Oct 29 2009
Here’s a research finding on teen behavior that might elicit this response from people: “Well that’s just common sense!”
A new study using brain imaging to study teen behavior indicates that adolescents who engage in dangerous activities have frontal white matter tracts that are less adult in form than their more conservative peers. [bold added]
A pet peeve of mine is when people refer to common sense as some sort of magical conduit to correct answers. It’s common sense!
As for the above research finding, I pulled a fast one. For the actual finding, replace the bold “less” with “more.”
Huh!? Teen brains more adult in form have been associated with riskier behavior?
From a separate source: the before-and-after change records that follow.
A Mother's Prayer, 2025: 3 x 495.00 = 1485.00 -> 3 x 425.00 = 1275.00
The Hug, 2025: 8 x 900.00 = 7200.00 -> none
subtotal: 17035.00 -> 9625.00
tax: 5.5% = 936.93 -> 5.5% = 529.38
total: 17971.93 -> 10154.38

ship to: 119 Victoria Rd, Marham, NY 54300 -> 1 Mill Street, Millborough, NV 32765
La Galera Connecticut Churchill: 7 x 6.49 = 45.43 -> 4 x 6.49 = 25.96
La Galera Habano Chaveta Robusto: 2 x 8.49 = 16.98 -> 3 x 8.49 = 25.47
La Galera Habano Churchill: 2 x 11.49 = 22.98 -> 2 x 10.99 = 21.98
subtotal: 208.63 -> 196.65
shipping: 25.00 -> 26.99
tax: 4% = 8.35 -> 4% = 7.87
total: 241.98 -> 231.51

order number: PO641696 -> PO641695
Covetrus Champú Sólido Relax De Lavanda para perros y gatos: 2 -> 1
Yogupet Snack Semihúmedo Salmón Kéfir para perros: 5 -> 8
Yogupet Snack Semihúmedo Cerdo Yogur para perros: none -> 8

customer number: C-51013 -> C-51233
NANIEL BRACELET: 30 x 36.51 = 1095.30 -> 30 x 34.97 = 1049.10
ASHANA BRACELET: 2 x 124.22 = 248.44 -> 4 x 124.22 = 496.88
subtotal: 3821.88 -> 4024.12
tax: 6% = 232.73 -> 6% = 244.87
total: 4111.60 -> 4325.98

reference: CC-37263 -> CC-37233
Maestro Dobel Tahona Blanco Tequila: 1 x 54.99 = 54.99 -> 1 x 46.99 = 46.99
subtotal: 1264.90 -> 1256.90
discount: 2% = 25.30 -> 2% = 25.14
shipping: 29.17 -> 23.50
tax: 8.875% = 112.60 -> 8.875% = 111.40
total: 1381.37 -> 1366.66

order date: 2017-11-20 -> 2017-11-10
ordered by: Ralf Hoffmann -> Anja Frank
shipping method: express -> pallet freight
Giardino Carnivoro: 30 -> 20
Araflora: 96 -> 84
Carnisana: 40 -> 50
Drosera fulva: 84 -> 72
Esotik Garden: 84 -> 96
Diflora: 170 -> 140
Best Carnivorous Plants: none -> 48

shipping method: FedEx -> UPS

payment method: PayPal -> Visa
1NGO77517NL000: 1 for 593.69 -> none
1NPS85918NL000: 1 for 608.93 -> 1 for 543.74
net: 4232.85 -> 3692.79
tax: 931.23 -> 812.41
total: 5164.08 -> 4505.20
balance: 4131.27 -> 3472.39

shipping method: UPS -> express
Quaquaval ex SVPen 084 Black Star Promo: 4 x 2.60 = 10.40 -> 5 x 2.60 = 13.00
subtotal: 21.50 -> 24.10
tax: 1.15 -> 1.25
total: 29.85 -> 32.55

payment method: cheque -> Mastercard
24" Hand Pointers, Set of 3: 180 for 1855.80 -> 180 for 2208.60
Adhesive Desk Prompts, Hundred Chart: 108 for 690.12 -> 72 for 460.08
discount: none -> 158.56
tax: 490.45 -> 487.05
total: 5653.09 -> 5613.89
Well that’s not common sense.
While common sense may equip us with a fast, unschooled hunches as to what is true and right and what is not, it has limits. Sometimes those limits are outright intellectually crippling. Fortunately, science is not thus confined. In extreme cases, such as relativity and quantum theories — science will provide us with a knowledge that violently violates unschooled hunches. In less extreme cases we should likewise put greater trust in science.
On my page, “The Two Arms and Four Elements of Science,” I included these thoughts about common sense:
If considered to be inborn knowledge or reasoning ability, there is probably no such thing as common sense. What we call common sense usually refers to basic ideas and knowledge acquired through exposure to a culture. Common sense is thus relative to a culture. (For example, most people in our country would consider it common sense for a woman to avoid walking city streets alone at night. For a woman living in Tokyo, a very safe city, this might not be considered common sense.) Frequently, when a case is based on an appeal to common sense, it reflects common assumptions.